* **Work order**:
Make the copy match the entries below exactly, with no pictures carried over.
[[ Records supplied, beginning ]]
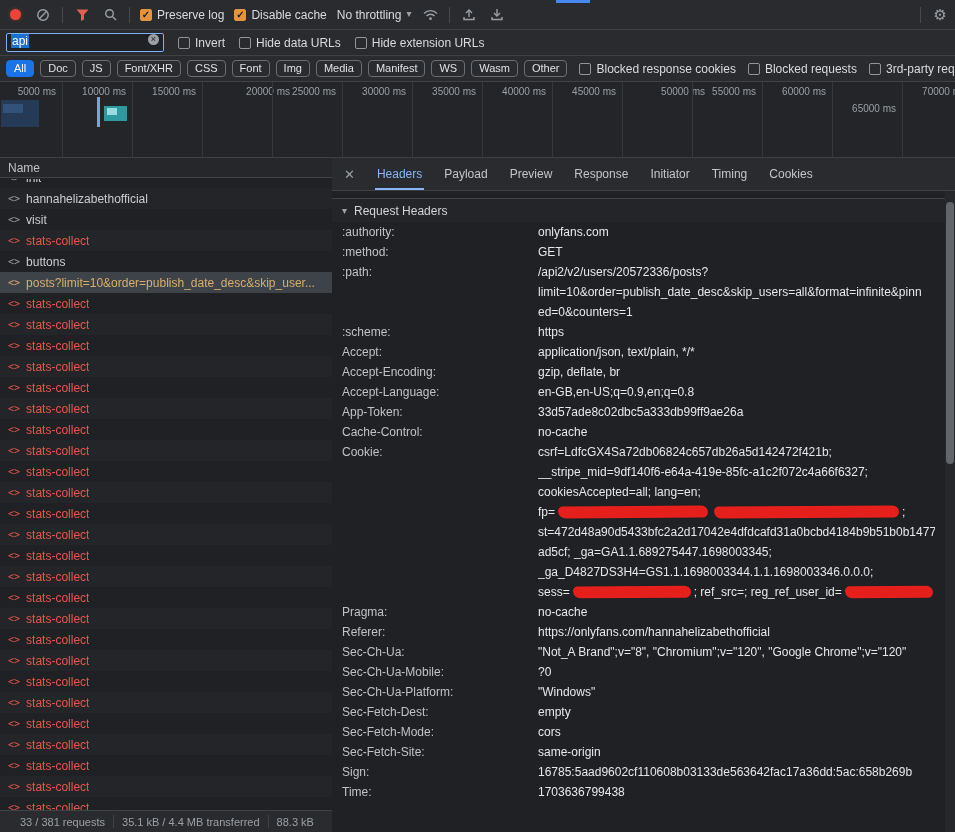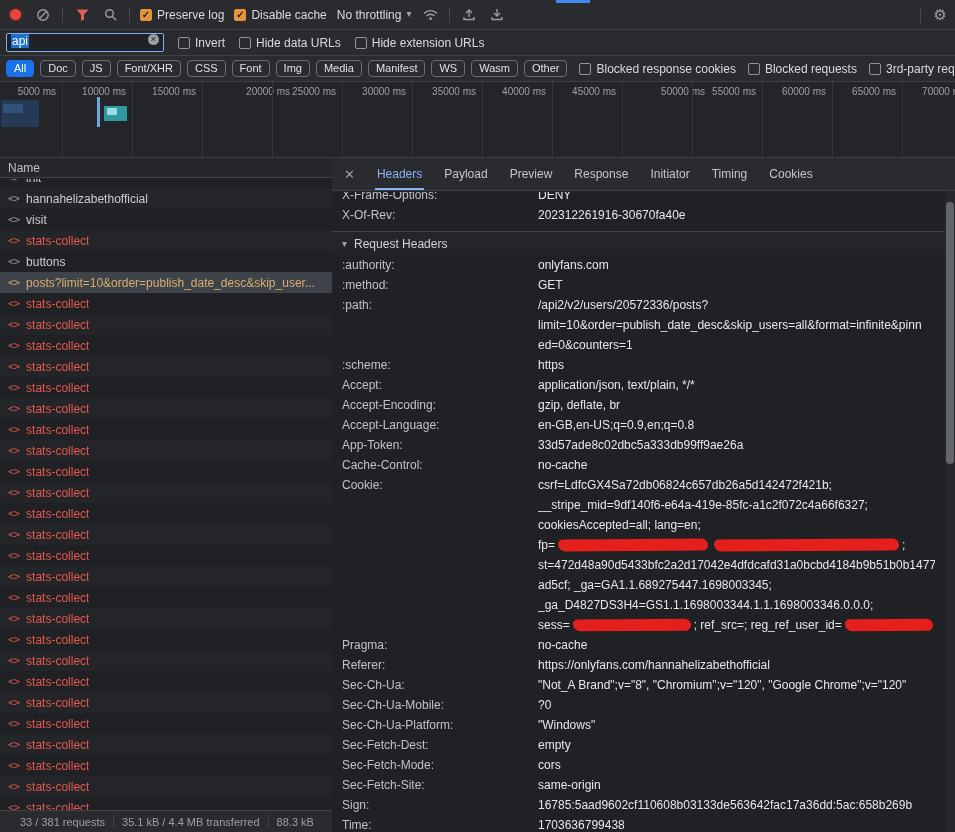"65000 ms" span.tick-label { margin-top: none -> 17px }
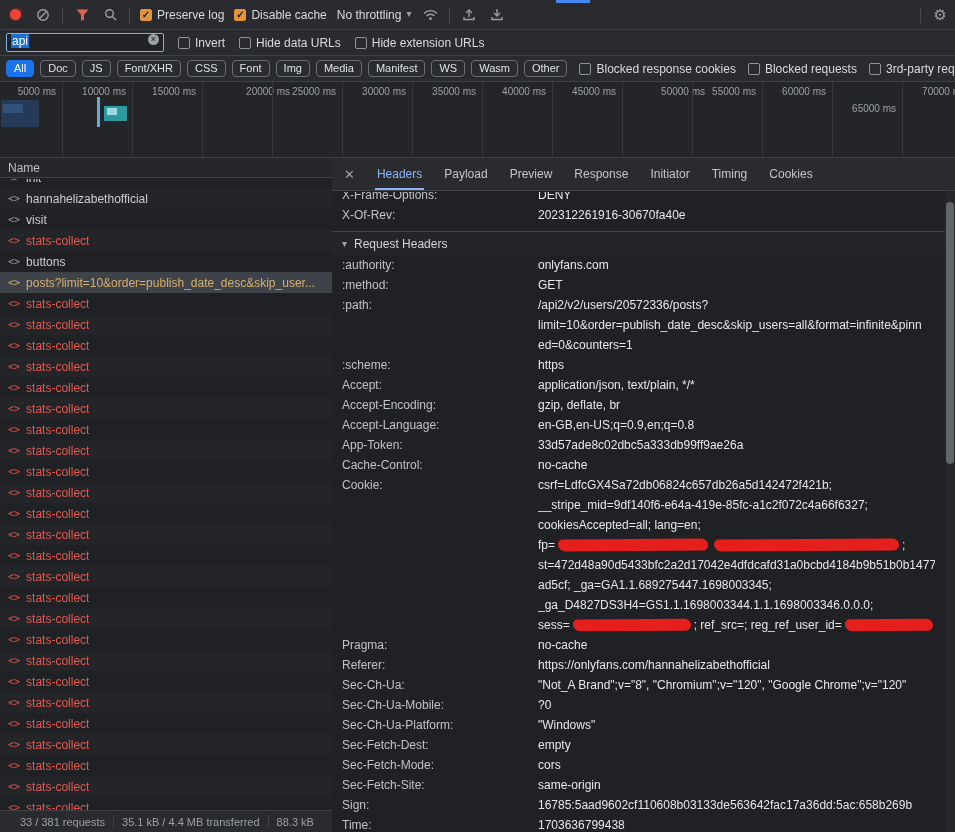"X-Frame-Options:" div { html: <div> <div> <div>X-Frame-Options:</div> <div> <div><span>DENY</span></div> </div> </div> <div> <div>X-Of-Rev:</div> <div> <div><span>202312261916-30670fa40e</span></div> </div> </div> </div> -> none }
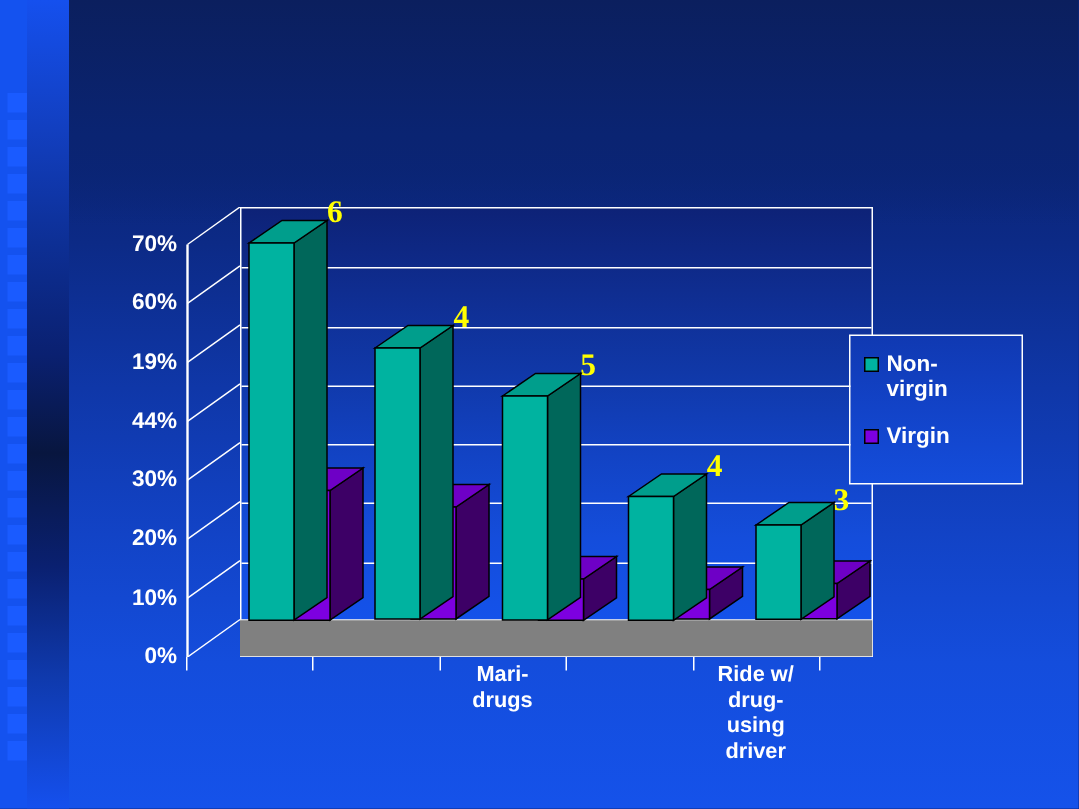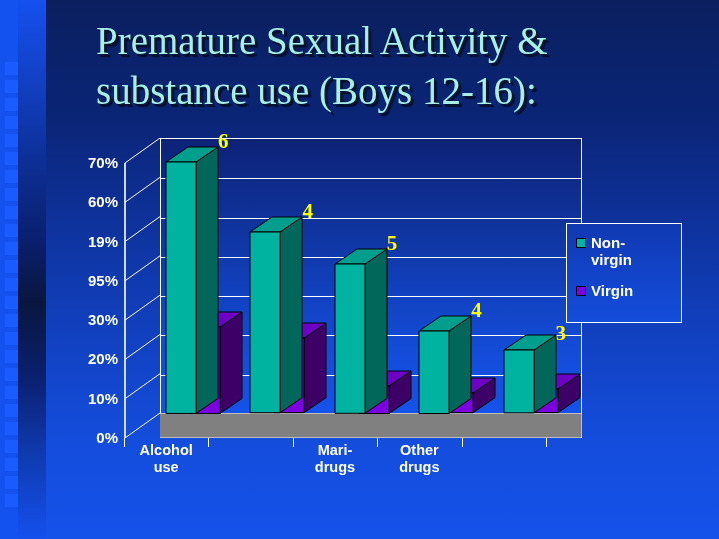"Premature Sexual Activity &" div { html: <div>Premature Sexual Activity &amp; substance use (Boys 12-16):</div> -> none }
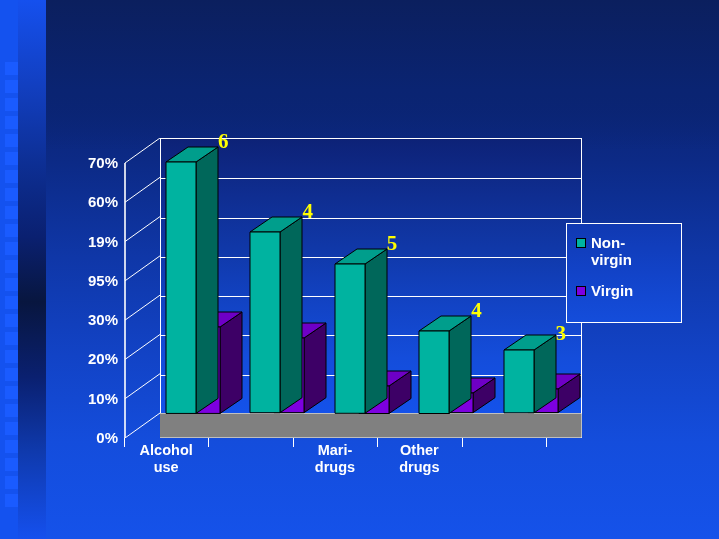"95%" div.ylab { text: 95% -> 44% }
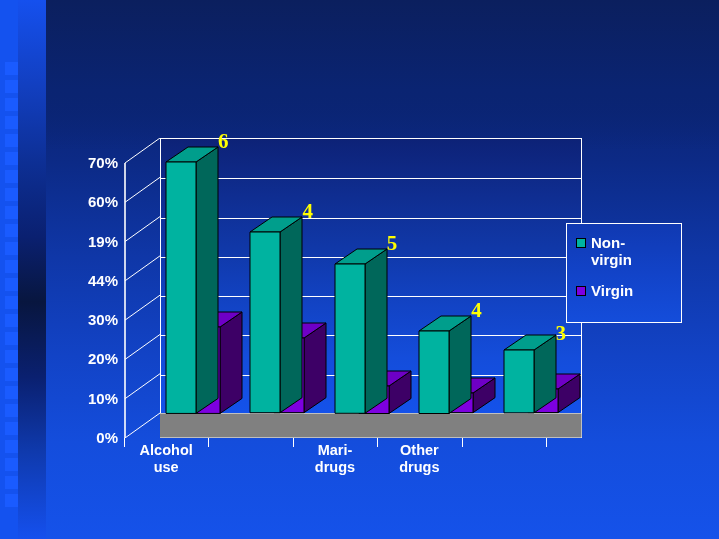"Alcohol" div.xlab { html: <div>Alcohol use</div> -> none }
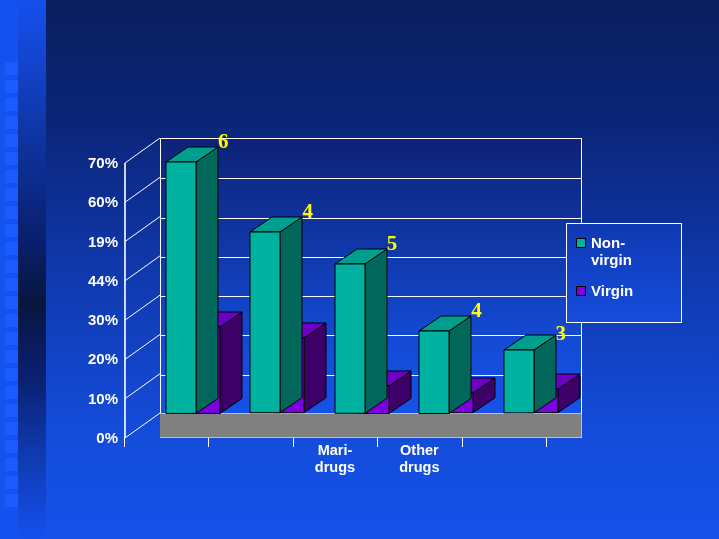"Other" div.xlab { html: <div>Other drugs</div> -> none }
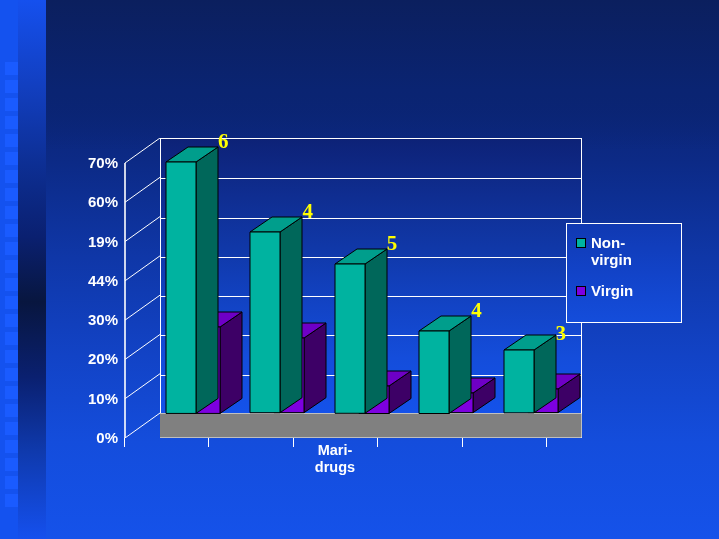"Ride w/" div.xlab { html: none -> <div>Ride w/ drug- using driver</div> }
[[ Records supplied, end ]]
* **Written answer**:
"65000 ms" span.tick-label { margin-top: none -> 17px }
"X-Frame-Options:" div { html: <div> <div> <div>X-Frame-Options:</div> <div> <div><span>DENY</span></div> </div> </div> <div> <div>X-Of-Rev:</div> <div> <div><span>202312261916-30670fa40e</span></div> </div> </div> </div> -> none }
"Premature Sexual Activity &" div { html: <div>Premature Sexual Activity &amp; substance use (Boys 12-16):</div> -> none }
"95%" div.ylab { text: 95% -> 44% }
"Alcohol" div.xlab { html: <div>Alcohol use</div> -> none }
"Other" div.xlab { html: <div>Other drugs</div> -> none }
"Ride w/" div.xlab { html: none -> <div>Ride w/ drug- using driver</div> }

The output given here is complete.